What is needed
Every record that follows is to be copied exactly, with the pictures omitted.

Stored items
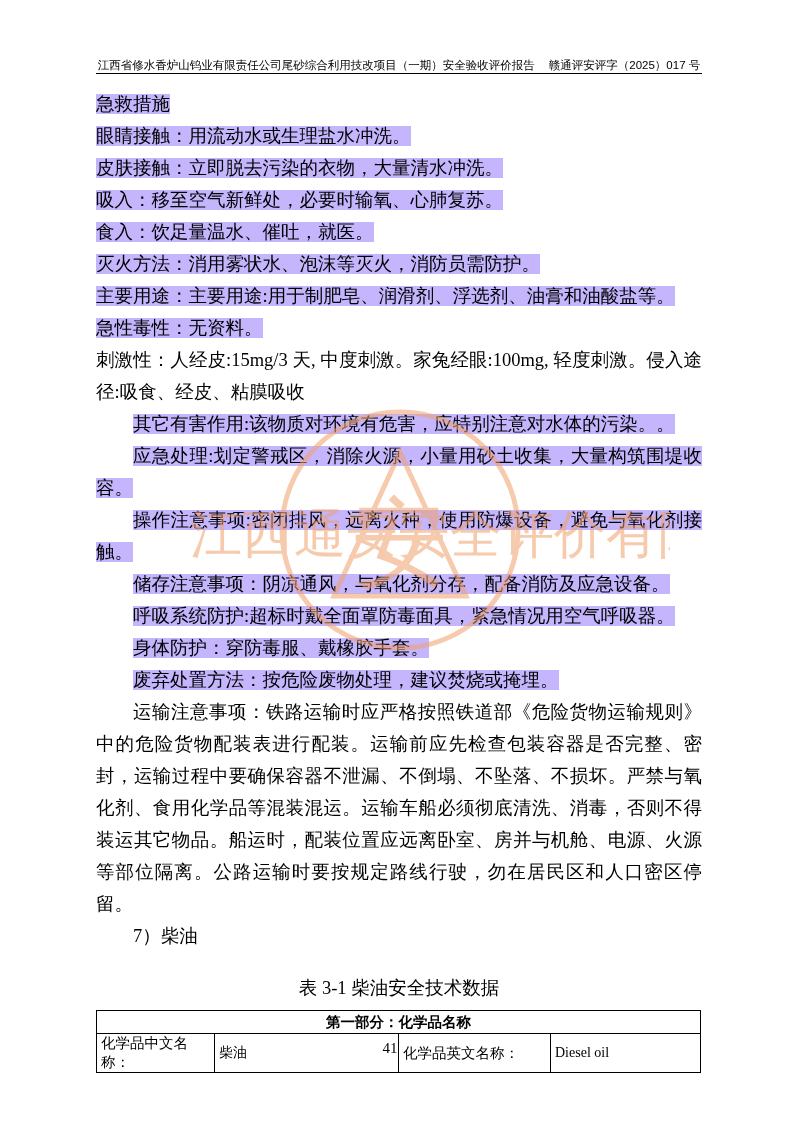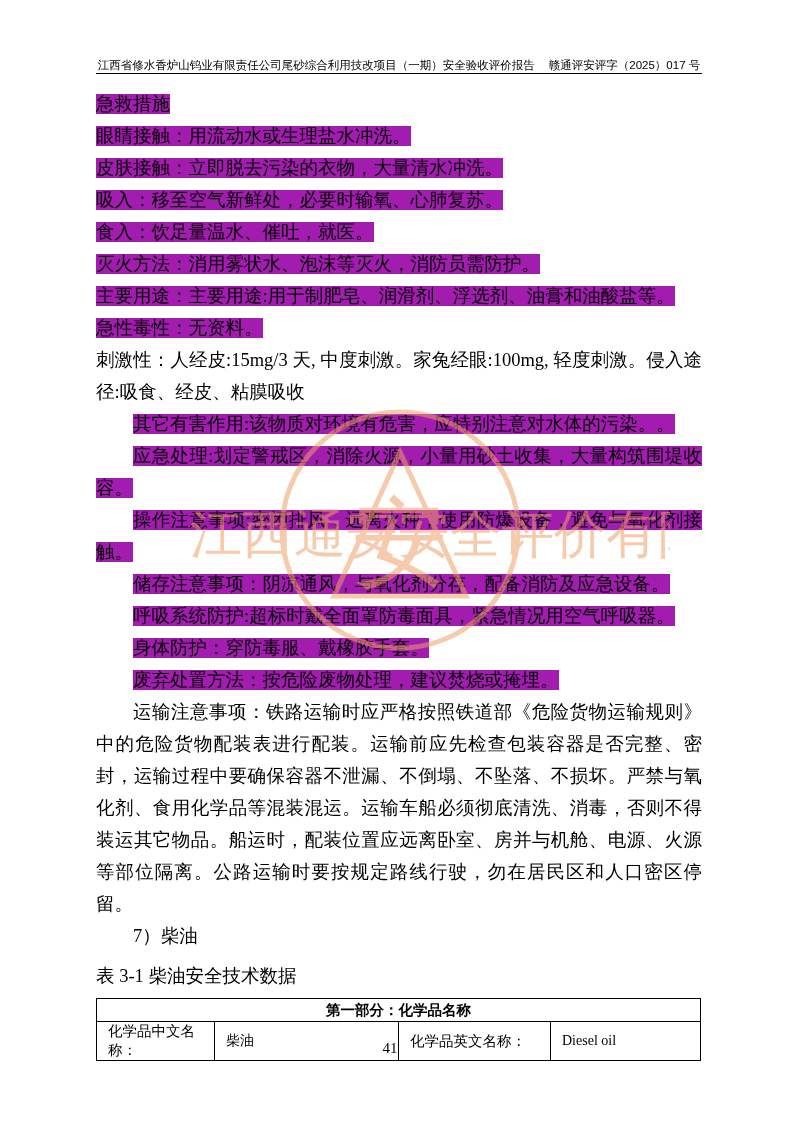--- a/index.html
+++ b/index.html
@@ -47,7 +47,7 @@
     text-indent: 0;
   }
   .hl {
-    background: #a21caf;
+    background: #c4b5fd;
   }
   .tbl-title {
     margin-top: 8px;

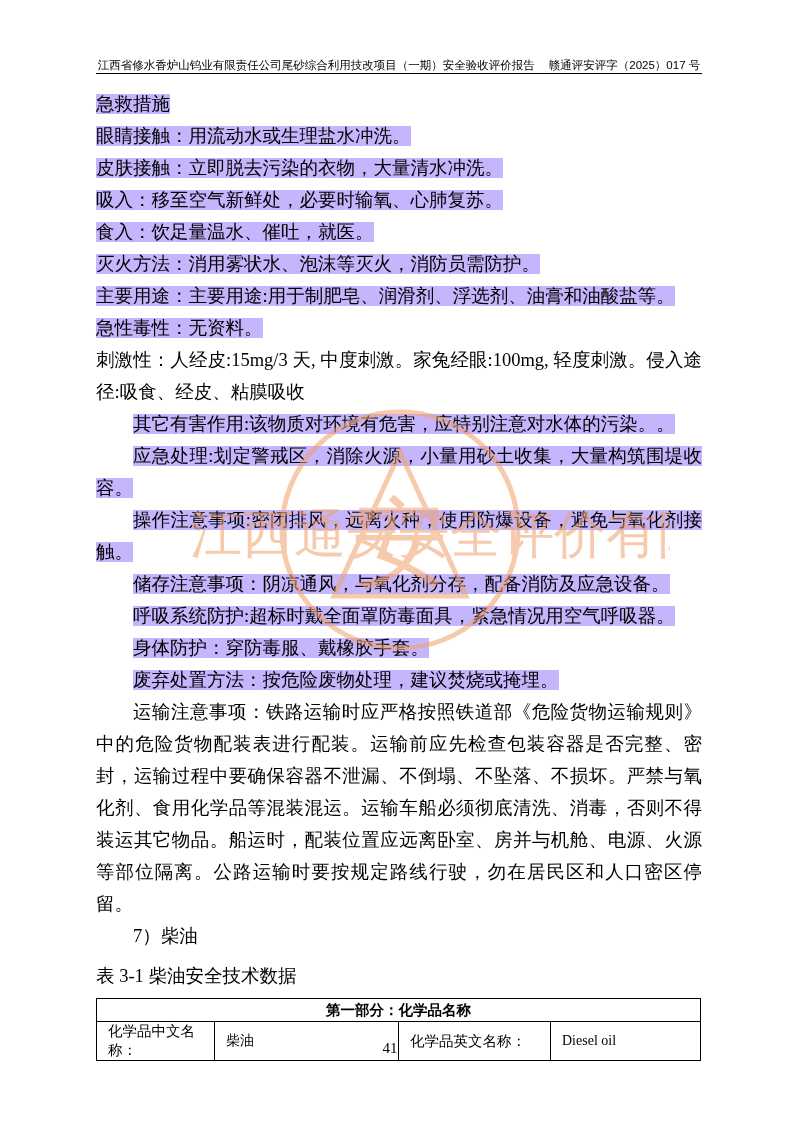--- a/index.html
+++ b/index.html
@@ -50,8 +50,8 @@
     background: #c4b5fd;
   }
   .tbl-title {
-    margin-top: 8px;
-    text-align: left;
+    margin-top: 20px;
+    text-align: center;
     font-size: 18.5px;
     line-height: 32px;
   }

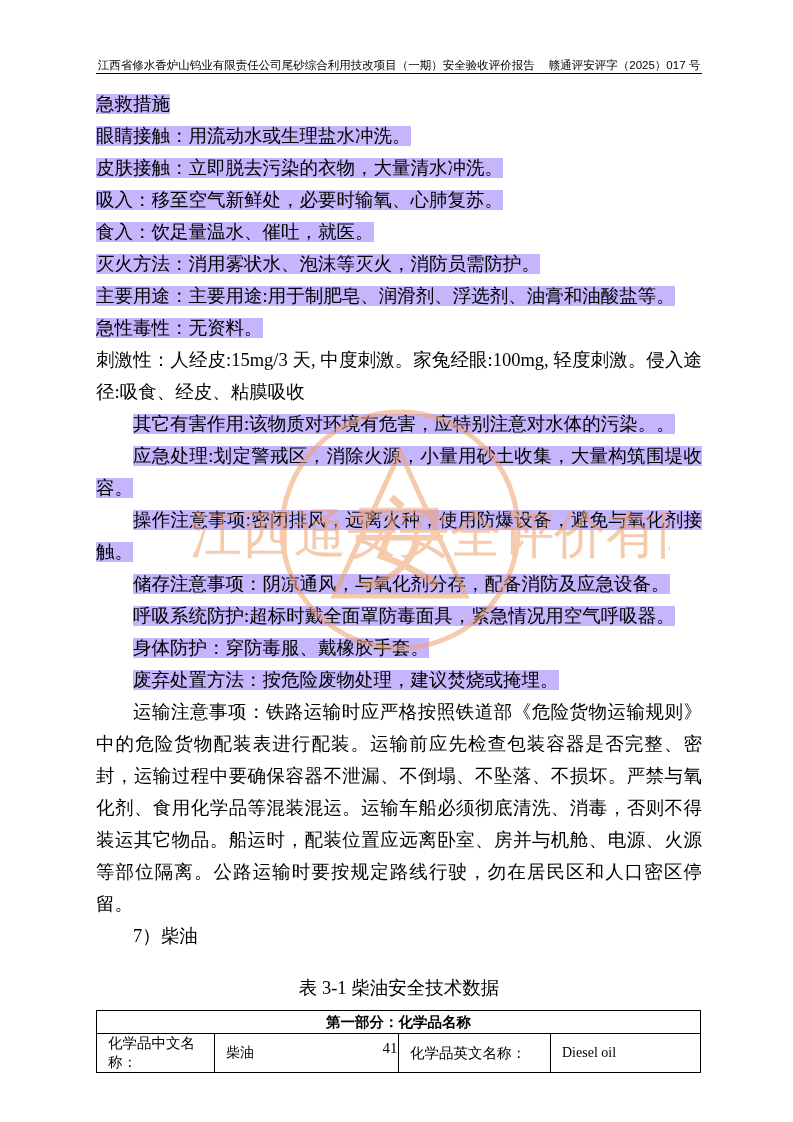--- a/index.html
+++ b/index.html
@@ -65,7 +65,7 @@
     border: 1px solid #000000;
     font-size: 14.5px;
     height: 22px;
-    padding: 0 11px;
+    padding: 0 4px;
     font-family: "Liberation Sans", "DejaVu Sans", sans-serif;
   }
   table.data td.title {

Result for this task
--- a/index.html
+++ b/index.html
@@ -47,7 +47,7 @@
     text-indent: 0;
   }
   .hl {
-    background: #a21caf;
+    background: #c4b5fd;
   }
   .tbl-title {
     margin-top: 8px;

--- a/index.html
+++ b/index.html
@@ -50,8 +50,8 @@
     background: #c4b5fd;
   }
   .tbl-title {
-    margin-top: 8px;
-    text-align: left;
+    margin-top: 20px;
+    text-align: center;
     font-size: 18.5px;
     line-height: 32px;
   }

--- a/index.html
+++ b/index.html
@@ -65,7 +65,7 @@
     border: 1px solid #000000;
     font-size: 14.5px;
     height: 22px;
-    padding: 0 11px;
+    padding: 0 4px;
     font-family: "Liberation Sans", "DejaVu Sans", sans-serif;
   }
   table.data td.title {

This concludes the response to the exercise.